Assignment
Only the closing portion of the entries is to be reproduced: the line containing "Eco Paper Packaging" through the very last line, exactly as written.

(Items listed in a dataset)

========

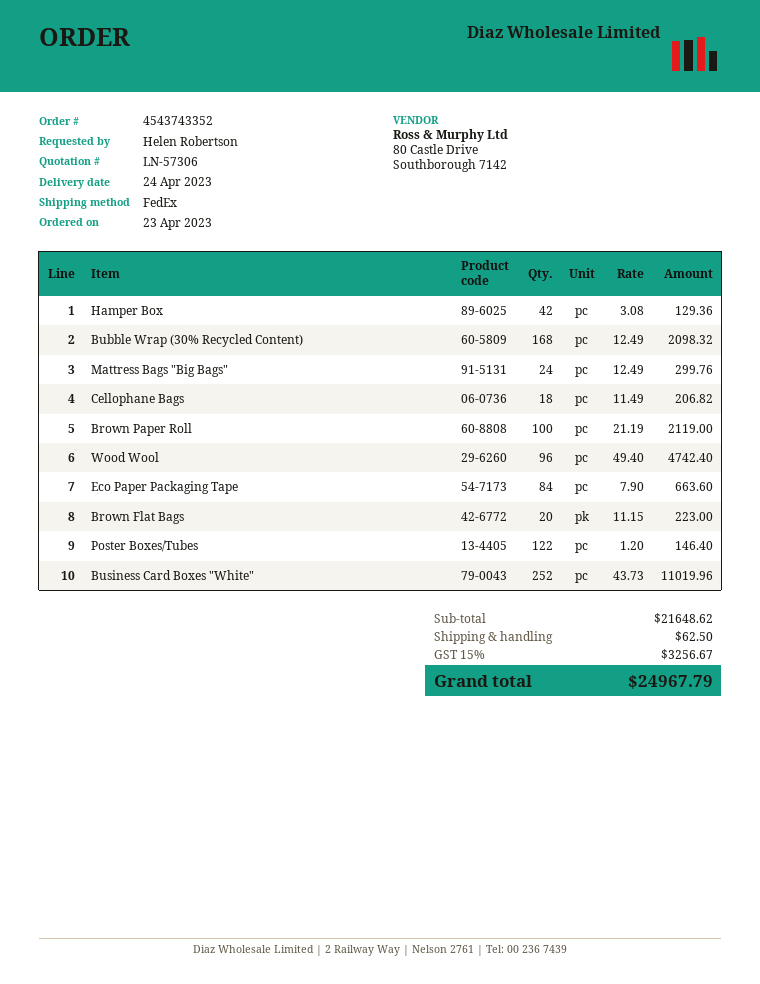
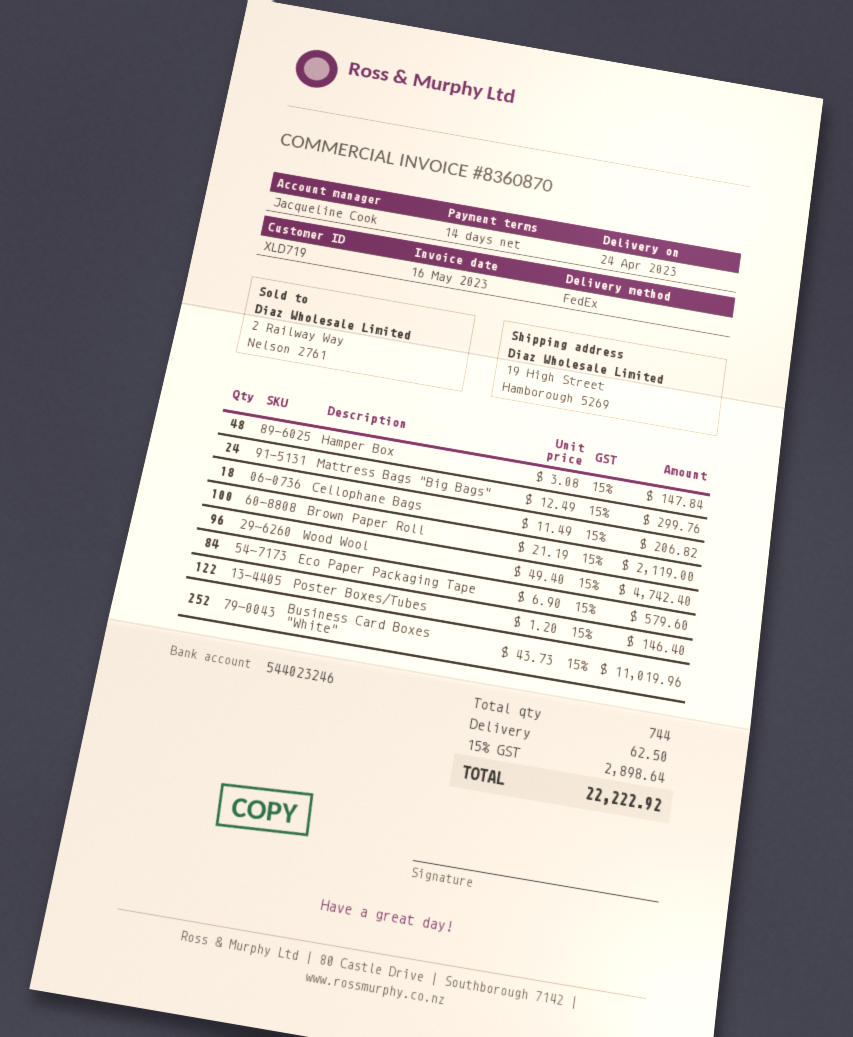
Hamper Box: 42 x 3.08 = 129.36 -> 48 x 3.08 = 147.84
Bubble Wrap (30% Recycled Content): 168 x 12.49 = 2098.32 -> none
Eco Paper Packaging Tape: 84 x 7.90 = 663.60 -> 84 x 6.90 = 579.60
Brown Flat Bags: 20 x 11.15 = 223.00 -> none
tax: 15% = 3256.67 -> 15% = 2898.64
total: 24967.79 -> 22222.92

========

Answer to this problem
Eco Paper Packaging Tape: 84 x 7.90 = 663.60 -> 84 x 6.90 = 579.60
Brown Flat Bags: 20 x 11.15 = 223.00 -> none
tax: 15% = 3256.67 -> 15% = 2898.64
total: 24967.79 -> 22222.92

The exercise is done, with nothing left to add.